SHOGUN is implemented in C++ and interfaces to MATLAB, R, Octave, Python, and has a stand-alone command line interface. The source code is freely available under the GNU General Public License, Version 3 at http://www.shogun-toolbox.org.

This summer we are looking to extend the library in four different ways: Improving interfaces to other machine learning libraries or integrating them when appropriate, improved i/o support, framework improvements and new machine algorithms. Here is listed a set of suggestions for projects.

Please use the scheme shown below for your student application. If you have any questions, ask on the mailing list (shogun-list@shogun-toolbox.org, please note that you have to be subscribed in order to post).

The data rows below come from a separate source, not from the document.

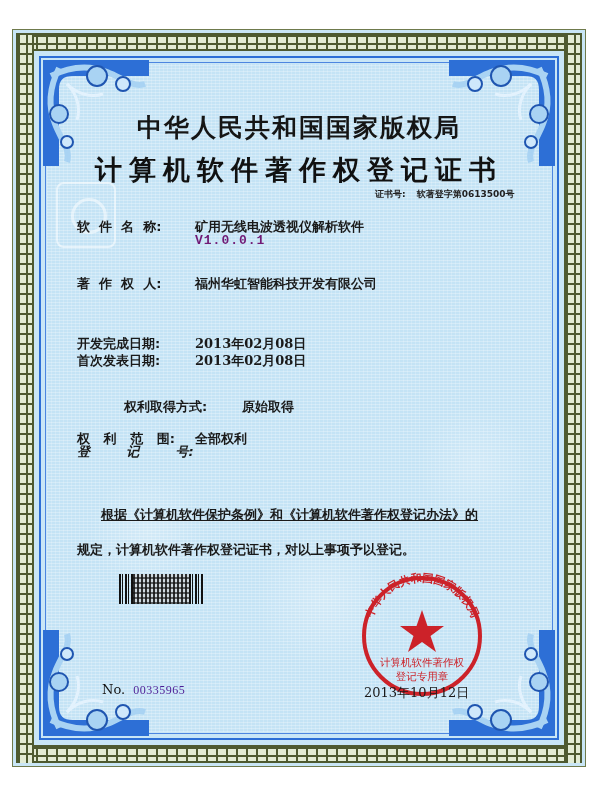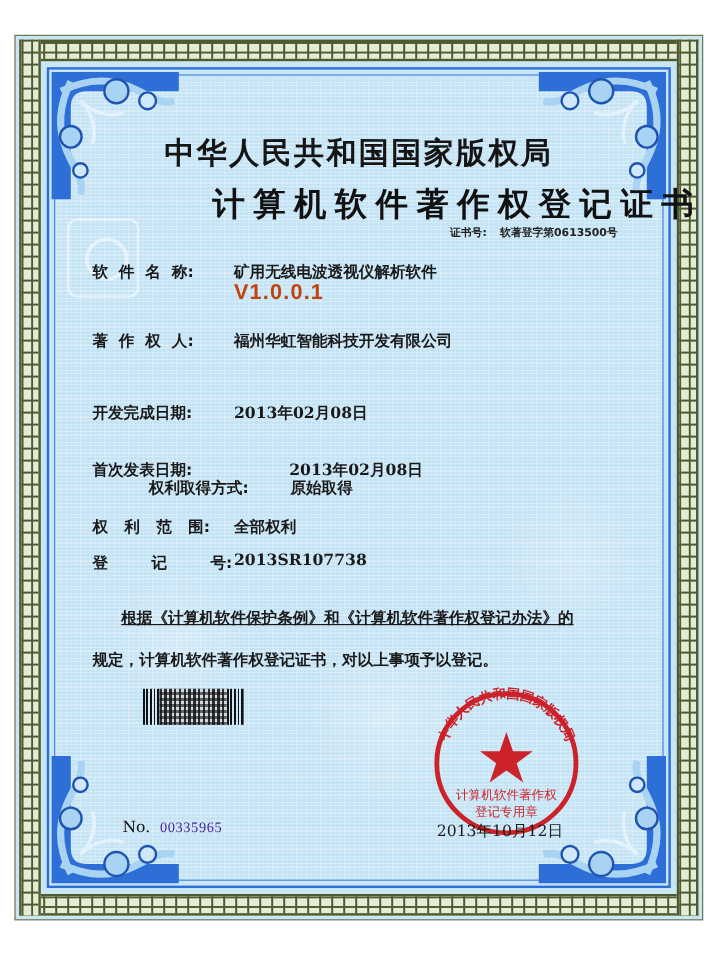--- a/index.html
+++ b/index.html
@@ -69,21 +69,21 @@
       content: ""; position: absolute; left: 13px; top: 14px; width: 30px; height: 30px;
       border: 3px solid rgba(255,255,255,0.5); border-radius: 50%;
     }
 
     .title1 {
       position: absolute; left: 0; right: 0; top: 81px; text-align: center;
       font-family: "DejaVu Sans", "Liberation Sans", sans-serif;
       font-size: 25px; font-weight: bold; color: #151515; letter-spacing: 2px;
     }
     .title2 {
-      position: absolute; left: 0; right: 0; top: 122px; text-align: right;
+      position: absolute; left: 0; right: 0; top: 122px; text-align: center;
       font-family: "DejaVu Serif", "Liberation Serif", serif;
       font-size: 27px; font-weight: bold; color: #111; letter-spacing: 7px;
     }
     .cert-no {
       position: absolute; left: 362px; top: 158px;
       font-family: "DejaVu Sans", "Liberation Sans", sans-serif;
       font-size: 9px; color: #222; font-weight: bold;
     }
     .cert-no .lbl { margin-right: 8px; }
 
@@ -91,22 +91,22 @@
       position: absolute; left: 64px;
       font-family: "DejaVu Sans", "Liberation Sans", sans-serif;
       font-size: 13px; font-weight: bold; color: #1a1a1a;
       display: flex;
     }
     .field .label { width: 118px; white-space: pre; }
     .field .value { white-space: pre; text-align: right; }
     .field .value-serif { font-family: "DejaVu Serif", "Liberation Serif", serif; }
     .version {
       position: absolute; left: 182px; top: 232px;
-      font-family: Liberation Sans, sans-serif;
-      font-size: 18px; font-weight: bold; color: #c2410c; letter-spacing: 1px;
+      font-family: Liberation Mono, monospace;
+      font-size: 13px; font-weight: bold; color: #701a75; letter-spacing: 1px;
     }
 
     .para {
       position: absolute; left: 76px; width: 470px;
       font-family: "DejaVu Sans", "Liberation Sans", sans-serif;
       font-size: 13px; font-weight: bold; color: #1a1a1a; white-space: nowrap;
     }
     .para1 { top: 505px; left: 100px; text-decoration: underline; }
     .para2 { top: 540px; left: 76px; }
 
@@ -229,35 +229,34 @@
 
   <div class="field" style="top:245px;">
     <span class="label">著  作  权  人:</span>
     <span class="value">福州华虹智能科技开发有限公司</span>
   </div>
 
   <div class="field" style="top:305px;">
     <span class="label">开发完成日期:</span>
     <span class="value value-serif">2013年02月08日</span>
   </div>
-  <div class="field" style="top:353px;gap:46px;">
+  <div class="field" style="top:322px;">
     <span class="label">首次发表日期:</span>
     <span class="value value-serif">2013年02月08日</span>
   </div>
   <div class="field" style="top:368px;margin-left:47px;">
     <span class="label">权利取得方式:</span>
     <span class="value">原始取得</span>
   </div>
   <div class="field" style="top:400px;">
     <span class="label">权   利   范   围:</span>
     <span class="value">全部权利</span>
   </div>
-  <div class="field" style="top:430px;">
+  <div class="field" style="top:413px;font-style:italic;">
     <span class="label">登        记        号:</span>
-    <span class="value value-serif">2013SR107738</span>
   </div>
 
   <div class="para para1" style="left:88px; top:476px;">根据《计算机软件保护条例》和《计算机软件著作权登记办法》的</div>
   <div class="para para2" style="left:64px; top:511px;">规定，计算机软件著作权登记证书，对以上事项予以登记。</div>
 
   <div class="barcode" style="left:106px; top:544px;">
     <div class="bars-left"></div>
     <div class="matrix"></div>
     <div class="bars-right"></div>
   </div>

Now google summer of code is over with a big success for shogun: All students completed their projects successfully and their source code has been merged into core shogun. In addition to shogun's github page https://github.com/shogun-toolbox/shogun/ , the students code contributions can be found in  http://code.google.com/p/google-summer-of-code-2011-shogun-machine-learning-toolbox/ .

Projects

  • Built a flexible cross-validation framework into shogun Nearly every learning machine has parameters which have to be determined manually. Shogun currently lacks a model selection framework. Therefore, the goal of this project is to extend shogun to make cross-validation possible. Different strategies, how training data is split up should be available and easy to exchange. Various model selection schemes are integrated (train,validation,test split, n-fold cross validation, leave one out cross validation, etc)
  • Framework for Online Features and Vowpal Wabbit Integration Introduce support for 'streaming' features into Shogun through a framework. Then integrate vowpal wabbit, which is a very fast large scale online learning algorithm based on SGD. This framework will enable addition of further online learning algorithms into Shogun. The efficient implementation of this in VW will be borrowed and integrated into Shogun.
  • Implement missing dimensionality reduction algorithms Dimensionality reduction is the process of finding a suitable low-dimensional dataset from high-dimensional one by reducing its dimensionality. One of the most important practical issues of applied machine learning, it is widely used for preprocessing real data. Its importance is deriving from challenges presented by high-dimensional spaces, performance and other issues. Being large-scale, SHOGUN is missing preprocessors for dim. reduction and this project aims for implementation some of them.
  • Interface shogun to new languages. This project adds support for new languages on shogun, including Java, Ruby, and Lua. This makes shogun toolbox could use high-performance numerical library of these languages, which could make shogun more widely used and more powerful.
  • ML estimation of parameters of Gaussian Mixture Models with carefully implemented EM algorithm. The Expectation-Maximization algorithm is well known in the machine learning community. The goal of the project will be a robust implementation of the Expectation-Maximization algorithm for Gaussian Mixture Models within the Shogun Machine Learning Toolbox. Computational tricks and techniques will be used to overcome computational problems inherent within the algorithm.